◆ Available records ◆
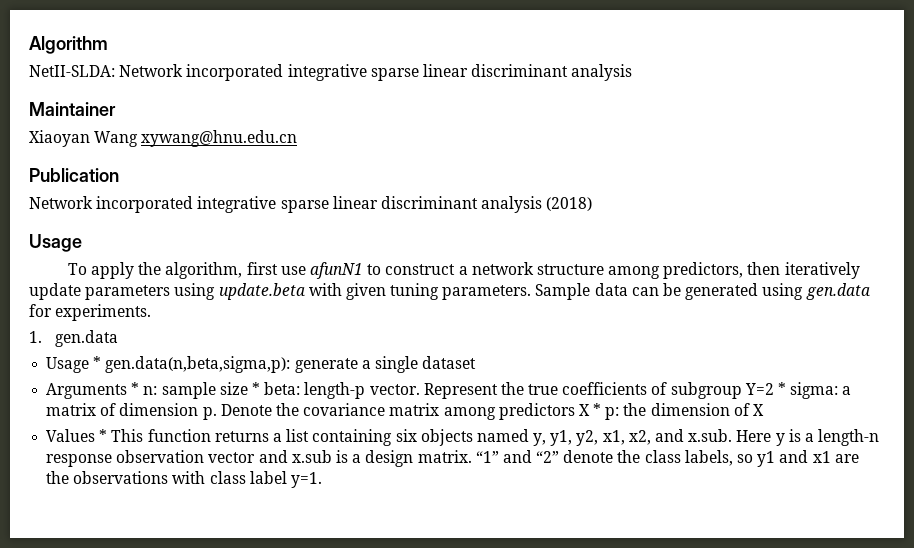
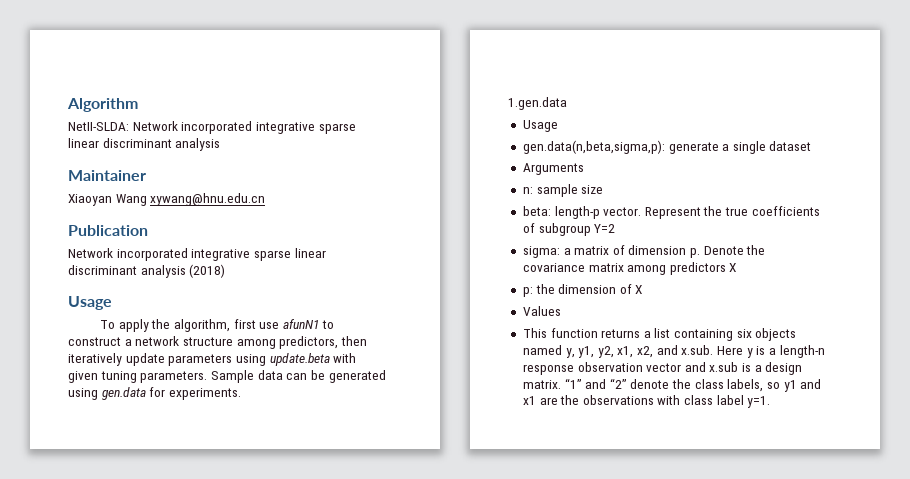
[29,330,118,347] [46,356,102,373] 1. gen.data // Usage * -> [508,97,567,110] [522,120,558,132] 1.gen.data // Usage //
[131,382,140,395] * -> (584, 169) //
[251,382,260,395] * -> (604, 189) //
[778,382,787,395] * -> (616, 228) //
[593,403,602,416] * -> (737, 267) //
[99,429,108,442] * -> (561, 311) //

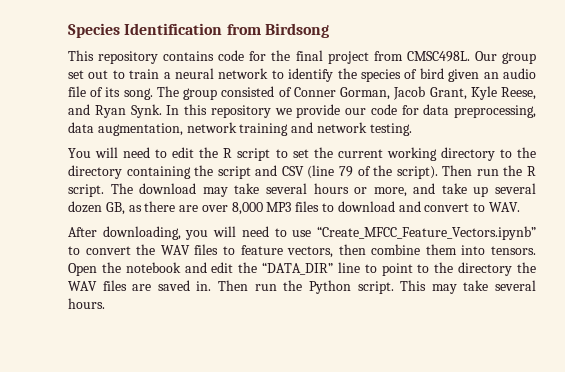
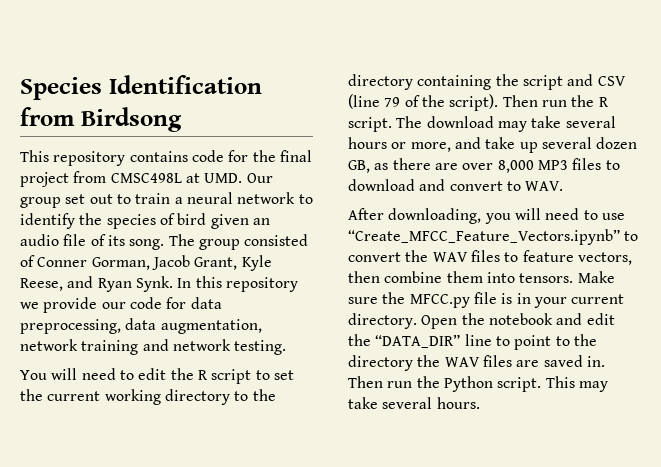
[406,51,470,62] CMSC498L. -> [110,173,243,183] CMSC498L at UMD.
(536, 250) none -> [577,271,615,283] [348,292,625,308] [348,313,417,329] Make sure the MFCC.py file is in your current directory.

◆ Action item ◆
For the material above, repeat each line exactly and leave out the pictures.

◆ Task result ◆
[29,330,118,347] [46,356,102,373] 1. gen.data // Usage * -> [508,97,567,110] [522,120,558,132] 1.gen.data // Usage //
[131,382,140,395] * -> (584, 169) //
[251,382,260,395] * -> (604, 189) //
[778,382,787,395] * -> (616, 228) //
[593,403,602,416] * -> (737, 267) //
[99,429,108,442] * -> (561, 311) //

[406,51,470,62] CMSC498L. -> [110,173,243,183] CMSC498L at UMD.
(536, 250) none -> [577,271,615,283] [348,292,625,308] [348,313,417,329] Make sure the MFCC.py file is in your current directory.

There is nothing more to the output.